▶ _Records for the exercise_:
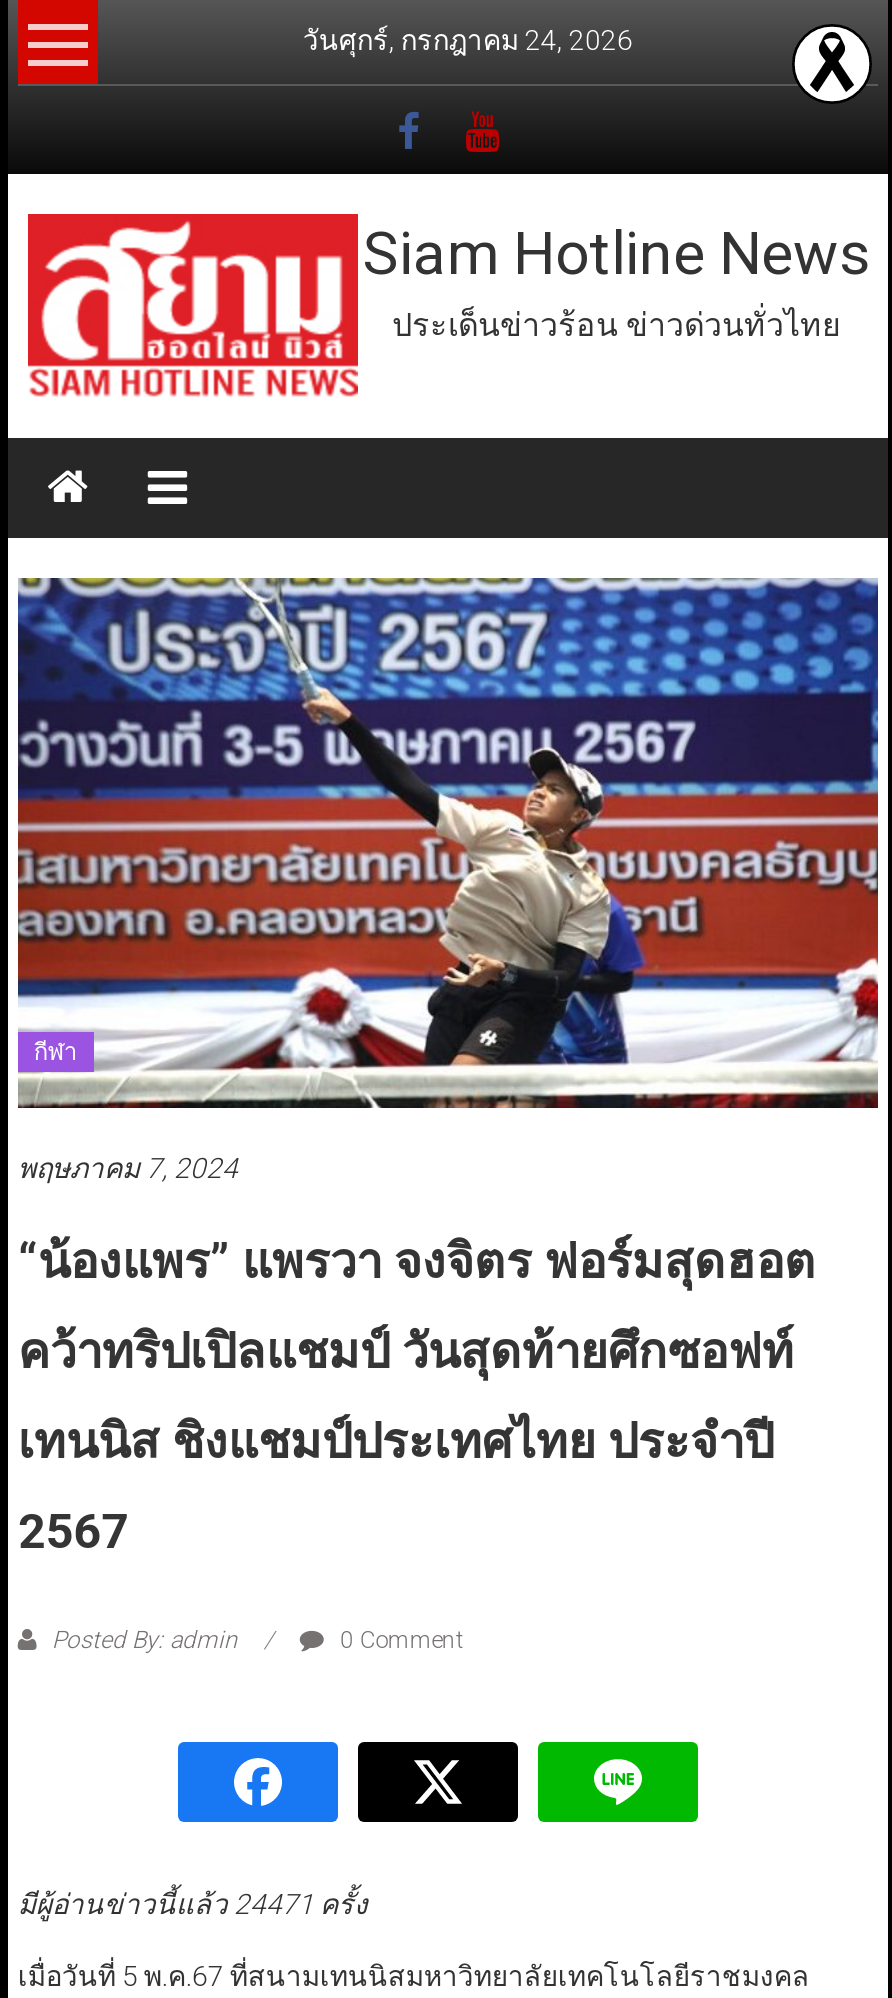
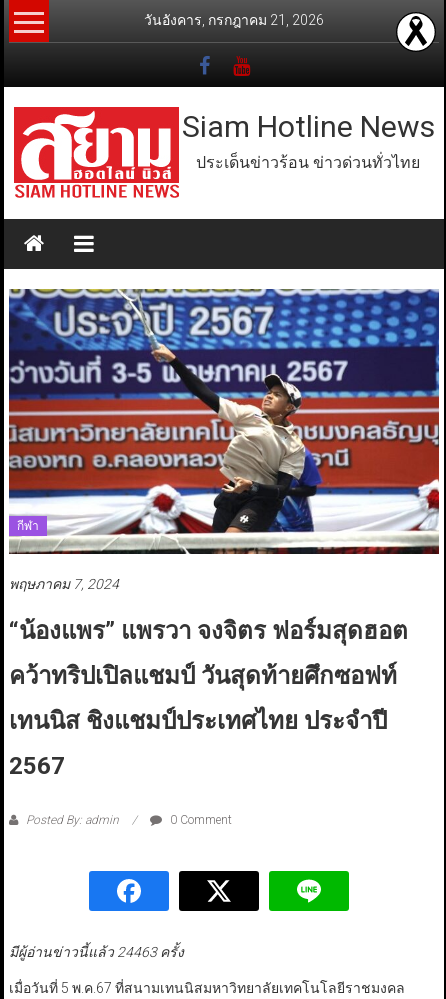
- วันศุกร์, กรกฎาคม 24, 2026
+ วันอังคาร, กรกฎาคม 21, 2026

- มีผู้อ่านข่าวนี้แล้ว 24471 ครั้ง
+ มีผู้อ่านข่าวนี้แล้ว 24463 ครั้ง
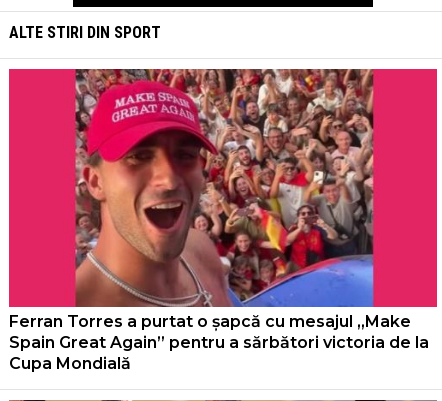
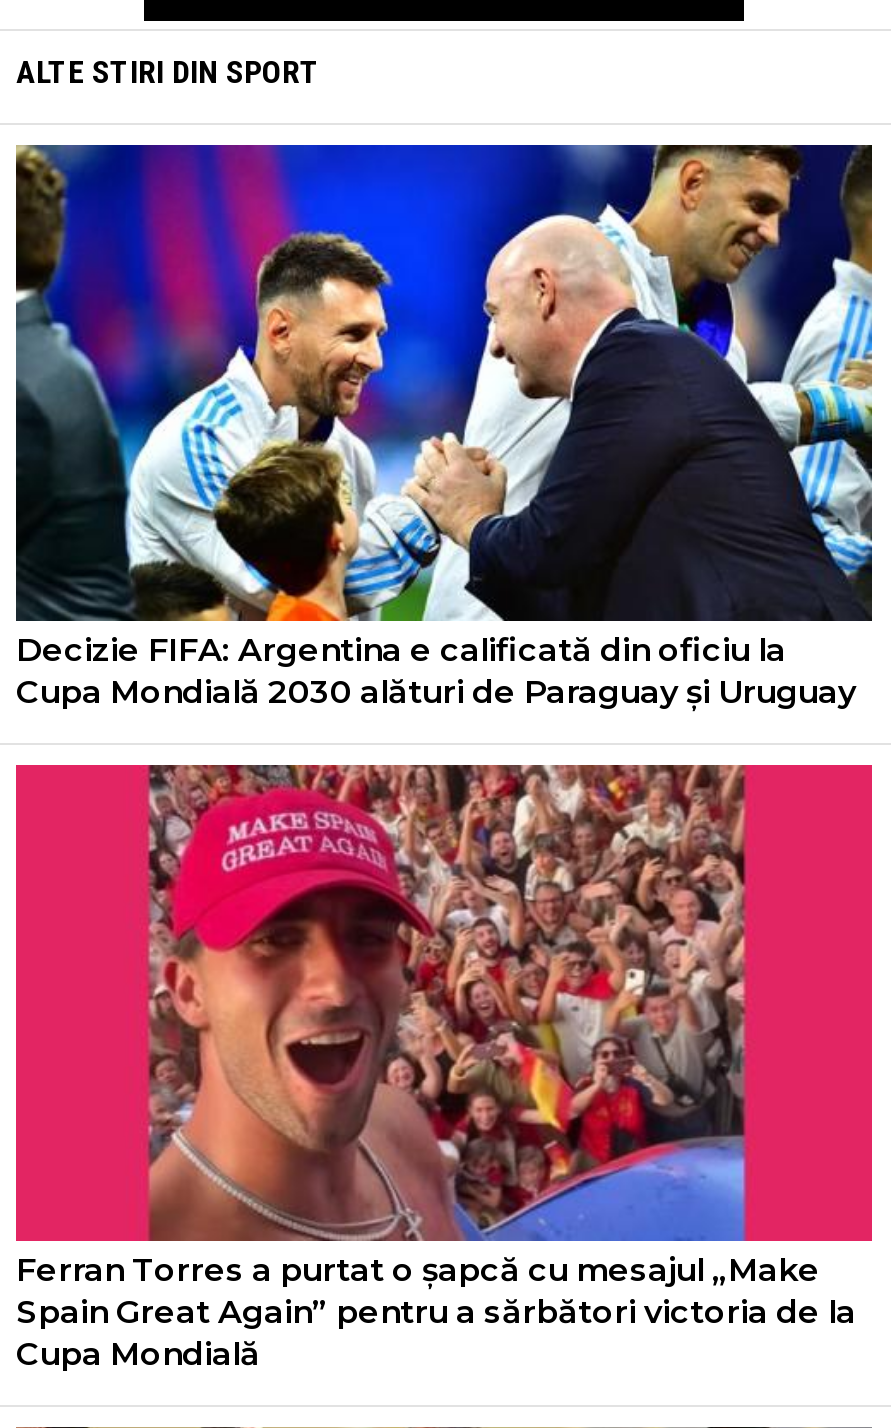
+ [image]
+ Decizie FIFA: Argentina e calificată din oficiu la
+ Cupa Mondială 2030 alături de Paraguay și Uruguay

▶ _Instructions for the task_: Please show every line of the records that holds the word "กรกฎาคม".

▶ _Response box_:
- วันศุกร์, กรกฎาคม 24, 2026
+ วันอังคาร, กรกฎาคม 21, 2026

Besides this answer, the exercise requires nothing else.